TASK DIRECTIONS:
Pictures aside, reproduce exactly and only the lines from the one containing "me what you" through the end of the records.
START DATA LISTING
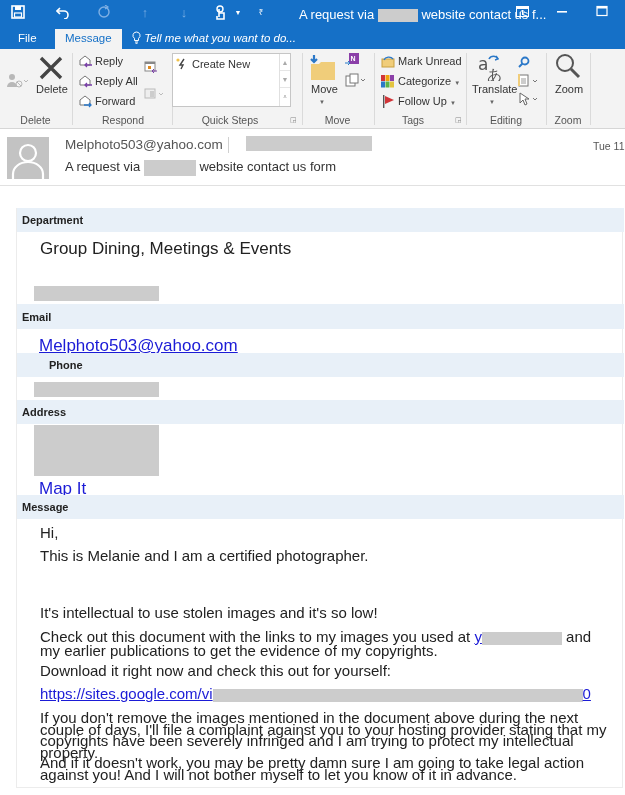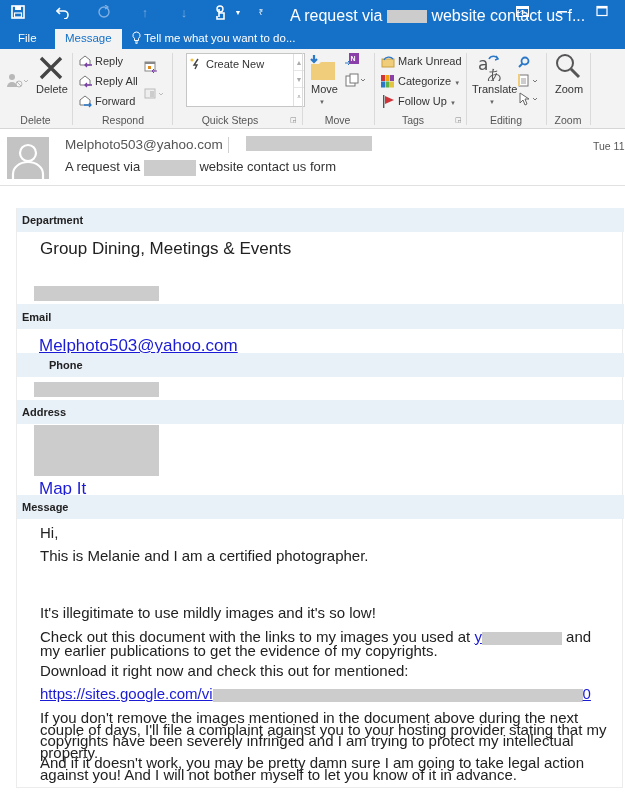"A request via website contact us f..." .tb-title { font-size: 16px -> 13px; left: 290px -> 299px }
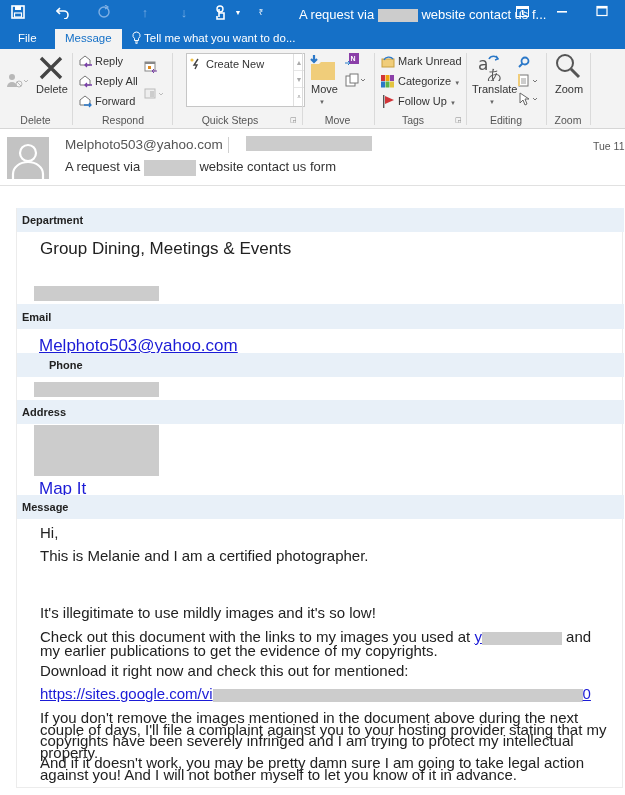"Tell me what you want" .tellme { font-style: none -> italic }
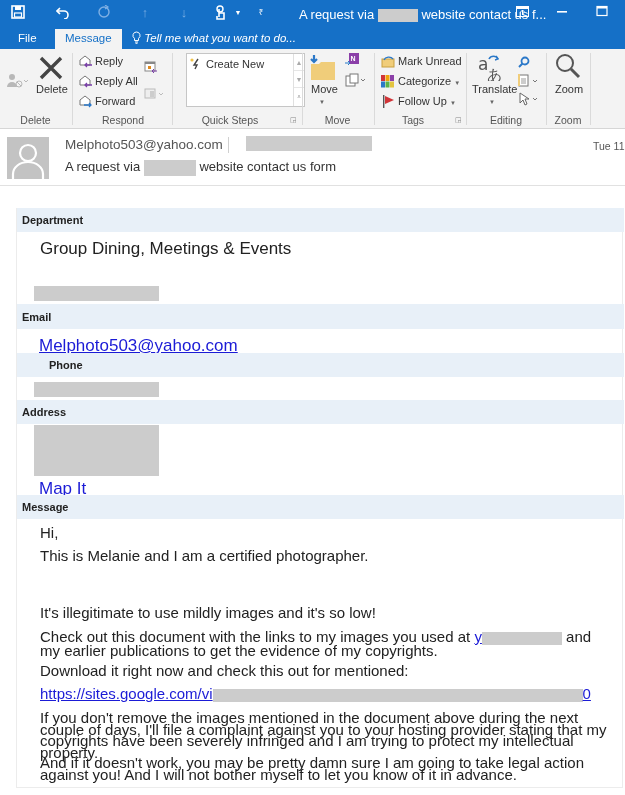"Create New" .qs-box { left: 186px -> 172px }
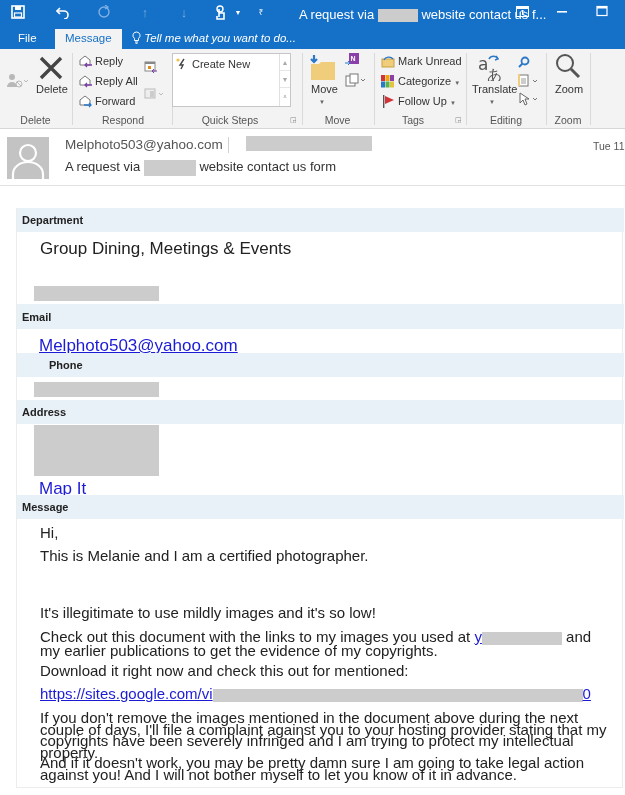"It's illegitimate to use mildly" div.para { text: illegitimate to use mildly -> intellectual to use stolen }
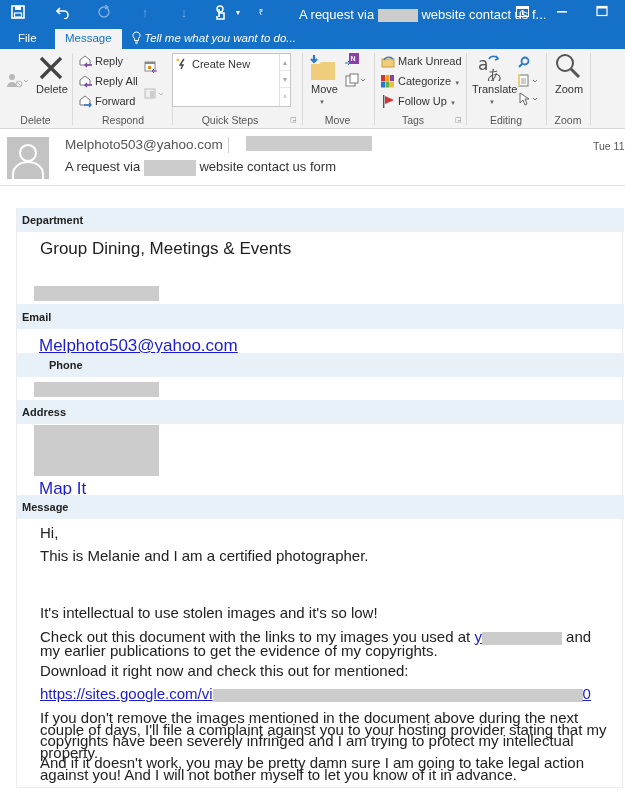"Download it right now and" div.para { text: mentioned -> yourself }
END DATA LISTING
ANSWER TO THIS EXERCISE:
"Tell me what you want" .tellme { font-style: none -> italic }
"Create New" .qs-box { left: 186px -> 172px }
"It's illegitimate to use mildly" div.para { text: illegitimate to use mildly -> intellectual to use stolen }
"Download it right now and" div.para { text: mentioned -> yourself }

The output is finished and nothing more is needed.